● Exercise prompt
Repeat nothing but the lines below running from the one containing "background: #1d4ed8 ->" to the one containing "flex-end -> center;". Keep both end lines.

Excerpts from a dataset:
*** Block opens ***

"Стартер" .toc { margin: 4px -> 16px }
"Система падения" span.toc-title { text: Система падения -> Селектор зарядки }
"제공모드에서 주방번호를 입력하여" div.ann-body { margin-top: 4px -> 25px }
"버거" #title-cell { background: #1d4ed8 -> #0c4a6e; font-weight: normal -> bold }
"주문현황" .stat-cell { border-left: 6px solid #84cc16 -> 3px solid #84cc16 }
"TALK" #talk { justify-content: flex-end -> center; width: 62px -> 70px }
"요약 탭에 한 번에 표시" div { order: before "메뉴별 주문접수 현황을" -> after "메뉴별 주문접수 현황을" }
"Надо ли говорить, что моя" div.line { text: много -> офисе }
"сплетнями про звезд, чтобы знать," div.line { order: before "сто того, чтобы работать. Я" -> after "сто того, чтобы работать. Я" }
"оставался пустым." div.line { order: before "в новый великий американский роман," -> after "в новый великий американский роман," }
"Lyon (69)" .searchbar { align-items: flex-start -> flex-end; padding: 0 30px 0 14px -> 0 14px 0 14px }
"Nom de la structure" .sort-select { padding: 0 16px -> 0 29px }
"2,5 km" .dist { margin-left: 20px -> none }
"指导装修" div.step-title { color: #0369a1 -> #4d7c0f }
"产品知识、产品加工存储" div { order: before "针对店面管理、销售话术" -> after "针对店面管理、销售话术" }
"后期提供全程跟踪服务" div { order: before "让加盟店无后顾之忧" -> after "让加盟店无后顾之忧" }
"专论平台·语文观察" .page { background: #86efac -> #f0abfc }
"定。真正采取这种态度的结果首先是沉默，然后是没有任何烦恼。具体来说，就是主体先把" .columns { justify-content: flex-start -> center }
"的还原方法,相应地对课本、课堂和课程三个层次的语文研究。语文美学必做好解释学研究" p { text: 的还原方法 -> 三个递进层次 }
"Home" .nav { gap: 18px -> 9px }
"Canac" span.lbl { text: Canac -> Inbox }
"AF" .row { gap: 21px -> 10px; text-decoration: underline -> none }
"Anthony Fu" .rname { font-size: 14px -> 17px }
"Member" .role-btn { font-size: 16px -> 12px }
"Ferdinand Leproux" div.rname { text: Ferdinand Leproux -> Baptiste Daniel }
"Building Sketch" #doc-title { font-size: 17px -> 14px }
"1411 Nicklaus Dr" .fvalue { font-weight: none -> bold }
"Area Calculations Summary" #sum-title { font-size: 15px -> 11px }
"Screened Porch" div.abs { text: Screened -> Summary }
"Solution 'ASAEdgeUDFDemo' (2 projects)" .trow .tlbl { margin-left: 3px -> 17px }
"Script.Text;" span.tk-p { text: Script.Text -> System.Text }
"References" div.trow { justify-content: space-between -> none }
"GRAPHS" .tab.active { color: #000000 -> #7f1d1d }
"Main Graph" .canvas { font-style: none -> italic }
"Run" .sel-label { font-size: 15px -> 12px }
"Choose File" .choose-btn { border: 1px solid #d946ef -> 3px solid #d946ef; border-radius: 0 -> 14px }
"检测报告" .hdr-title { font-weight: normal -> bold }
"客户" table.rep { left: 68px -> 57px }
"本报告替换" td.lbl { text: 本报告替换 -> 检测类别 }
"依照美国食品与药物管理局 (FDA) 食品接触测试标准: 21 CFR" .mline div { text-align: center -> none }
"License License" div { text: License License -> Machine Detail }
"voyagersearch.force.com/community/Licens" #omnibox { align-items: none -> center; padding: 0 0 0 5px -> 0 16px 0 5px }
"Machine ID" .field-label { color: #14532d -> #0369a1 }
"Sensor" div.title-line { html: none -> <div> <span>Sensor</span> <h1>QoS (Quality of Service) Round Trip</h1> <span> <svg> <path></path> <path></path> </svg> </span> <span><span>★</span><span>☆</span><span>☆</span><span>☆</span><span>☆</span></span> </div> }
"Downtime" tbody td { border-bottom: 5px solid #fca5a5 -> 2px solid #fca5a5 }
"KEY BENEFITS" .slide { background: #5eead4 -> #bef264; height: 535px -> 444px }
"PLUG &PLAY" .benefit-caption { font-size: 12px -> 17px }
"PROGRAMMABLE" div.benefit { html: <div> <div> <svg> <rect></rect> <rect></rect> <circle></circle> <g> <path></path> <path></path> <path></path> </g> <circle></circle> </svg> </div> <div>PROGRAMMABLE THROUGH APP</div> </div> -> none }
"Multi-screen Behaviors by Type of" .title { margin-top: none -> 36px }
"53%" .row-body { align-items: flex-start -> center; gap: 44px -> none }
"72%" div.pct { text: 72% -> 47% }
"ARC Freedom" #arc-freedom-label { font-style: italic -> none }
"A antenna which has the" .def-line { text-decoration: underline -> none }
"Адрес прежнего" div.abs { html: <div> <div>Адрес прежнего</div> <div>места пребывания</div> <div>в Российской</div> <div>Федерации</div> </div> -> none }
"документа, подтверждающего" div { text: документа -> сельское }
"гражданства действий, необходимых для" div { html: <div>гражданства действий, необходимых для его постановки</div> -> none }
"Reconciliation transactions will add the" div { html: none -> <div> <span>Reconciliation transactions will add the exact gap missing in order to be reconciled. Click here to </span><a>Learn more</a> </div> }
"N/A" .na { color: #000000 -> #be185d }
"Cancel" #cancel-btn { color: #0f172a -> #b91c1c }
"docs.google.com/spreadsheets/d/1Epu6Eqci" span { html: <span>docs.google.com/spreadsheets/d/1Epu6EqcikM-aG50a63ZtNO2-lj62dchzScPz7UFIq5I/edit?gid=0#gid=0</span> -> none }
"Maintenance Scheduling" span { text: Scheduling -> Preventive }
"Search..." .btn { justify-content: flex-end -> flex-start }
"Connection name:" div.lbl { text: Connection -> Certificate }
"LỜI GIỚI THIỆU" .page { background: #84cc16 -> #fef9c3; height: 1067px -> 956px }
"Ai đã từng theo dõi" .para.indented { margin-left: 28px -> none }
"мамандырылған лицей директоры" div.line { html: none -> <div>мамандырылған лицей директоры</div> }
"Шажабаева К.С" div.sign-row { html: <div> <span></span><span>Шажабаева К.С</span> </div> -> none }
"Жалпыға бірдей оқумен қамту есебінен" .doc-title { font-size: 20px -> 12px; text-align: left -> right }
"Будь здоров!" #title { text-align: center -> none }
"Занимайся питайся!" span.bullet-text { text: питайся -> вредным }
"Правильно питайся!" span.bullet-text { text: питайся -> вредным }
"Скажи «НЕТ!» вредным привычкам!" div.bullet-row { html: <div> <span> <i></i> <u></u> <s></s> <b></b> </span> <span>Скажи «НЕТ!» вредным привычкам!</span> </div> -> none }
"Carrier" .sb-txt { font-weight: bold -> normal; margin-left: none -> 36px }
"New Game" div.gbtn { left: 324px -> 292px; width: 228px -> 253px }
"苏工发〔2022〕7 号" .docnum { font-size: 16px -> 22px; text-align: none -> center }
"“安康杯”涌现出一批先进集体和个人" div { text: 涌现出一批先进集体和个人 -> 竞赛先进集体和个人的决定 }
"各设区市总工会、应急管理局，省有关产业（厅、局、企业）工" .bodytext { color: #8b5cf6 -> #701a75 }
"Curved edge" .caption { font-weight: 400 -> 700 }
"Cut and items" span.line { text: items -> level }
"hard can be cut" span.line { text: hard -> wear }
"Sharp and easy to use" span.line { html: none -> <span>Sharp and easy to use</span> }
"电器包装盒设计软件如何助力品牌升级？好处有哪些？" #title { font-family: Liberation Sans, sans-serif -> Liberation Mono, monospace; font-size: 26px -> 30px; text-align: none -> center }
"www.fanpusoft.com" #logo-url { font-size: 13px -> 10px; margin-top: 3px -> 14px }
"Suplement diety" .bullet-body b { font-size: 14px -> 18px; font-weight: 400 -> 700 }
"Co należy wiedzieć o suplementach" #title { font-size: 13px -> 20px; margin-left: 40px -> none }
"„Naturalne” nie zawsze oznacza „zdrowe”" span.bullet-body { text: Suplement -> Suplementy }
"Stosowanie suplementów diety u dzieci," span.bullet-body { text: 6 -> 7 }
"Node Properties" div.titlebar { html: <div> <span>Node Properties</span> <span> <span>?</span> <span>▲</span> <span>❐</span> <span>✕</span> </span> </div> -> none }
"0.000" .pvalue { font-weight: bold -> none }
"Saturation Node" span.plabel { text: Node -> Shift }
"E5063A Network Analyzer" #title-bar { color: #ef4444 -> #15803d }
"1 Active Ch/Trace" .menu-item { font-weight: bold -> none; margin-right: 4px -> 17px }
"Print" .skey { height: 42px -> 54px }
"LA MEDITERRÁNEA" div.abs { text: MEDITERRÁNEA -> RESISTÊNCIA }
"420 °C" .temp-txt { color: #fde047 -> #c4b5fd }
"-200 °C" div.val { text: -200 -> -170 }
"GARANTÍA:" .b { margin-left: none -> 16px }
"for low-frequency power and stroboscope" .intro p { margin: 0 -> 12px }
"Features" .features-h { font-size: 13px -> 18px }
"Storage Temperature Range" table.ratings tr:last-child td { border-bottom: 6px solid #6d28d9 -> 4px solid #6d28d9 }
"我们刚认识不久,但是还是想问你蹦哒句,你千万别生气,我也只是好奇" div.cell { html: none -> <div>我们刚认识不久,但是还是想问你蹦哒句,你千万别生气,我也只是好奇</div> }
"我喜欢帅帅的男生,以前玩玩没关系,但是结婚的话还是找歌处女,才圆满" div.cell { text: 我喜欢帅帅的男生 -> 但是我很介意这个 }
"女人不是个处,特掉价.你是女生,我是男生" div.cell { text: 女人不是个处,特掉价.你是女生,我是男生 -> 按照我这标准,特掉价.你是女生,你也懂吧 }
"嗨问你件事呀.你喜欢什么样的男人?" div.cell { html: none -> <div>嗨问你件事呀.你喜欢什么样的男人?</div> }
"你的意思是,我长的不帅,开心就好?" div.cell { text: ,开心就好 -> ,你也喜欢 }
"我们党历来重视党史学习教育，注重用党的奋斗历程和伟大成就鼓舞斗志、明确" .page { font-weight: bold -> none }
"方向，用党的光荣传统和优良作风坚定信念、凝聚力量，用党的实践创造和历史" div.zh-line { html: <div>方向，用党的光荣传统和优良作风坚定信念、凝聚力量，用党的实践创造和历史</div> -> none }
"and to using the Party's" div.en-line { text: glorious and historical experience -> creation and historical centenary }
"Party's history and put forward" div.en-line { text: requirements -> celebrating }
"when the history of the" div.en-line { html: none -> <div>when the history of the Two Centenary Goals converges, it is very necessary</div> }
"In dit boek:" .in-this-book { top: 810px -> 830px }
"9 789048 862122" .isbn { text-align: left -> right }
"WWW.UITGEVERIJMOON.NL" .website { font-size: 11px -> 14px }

*** Block closes ***

● Completed task
"버거" #title-cell { background: #1d4ed8 -> #0c4a6e; font-weight: normal -> bold }
"주문현황" .stat-cell { border-left: 6px solid #84cc16 -> 3px solid #84cc16 }
"TALK" #talk { justify-content: flex-end -> center; width: 62px -> 70px }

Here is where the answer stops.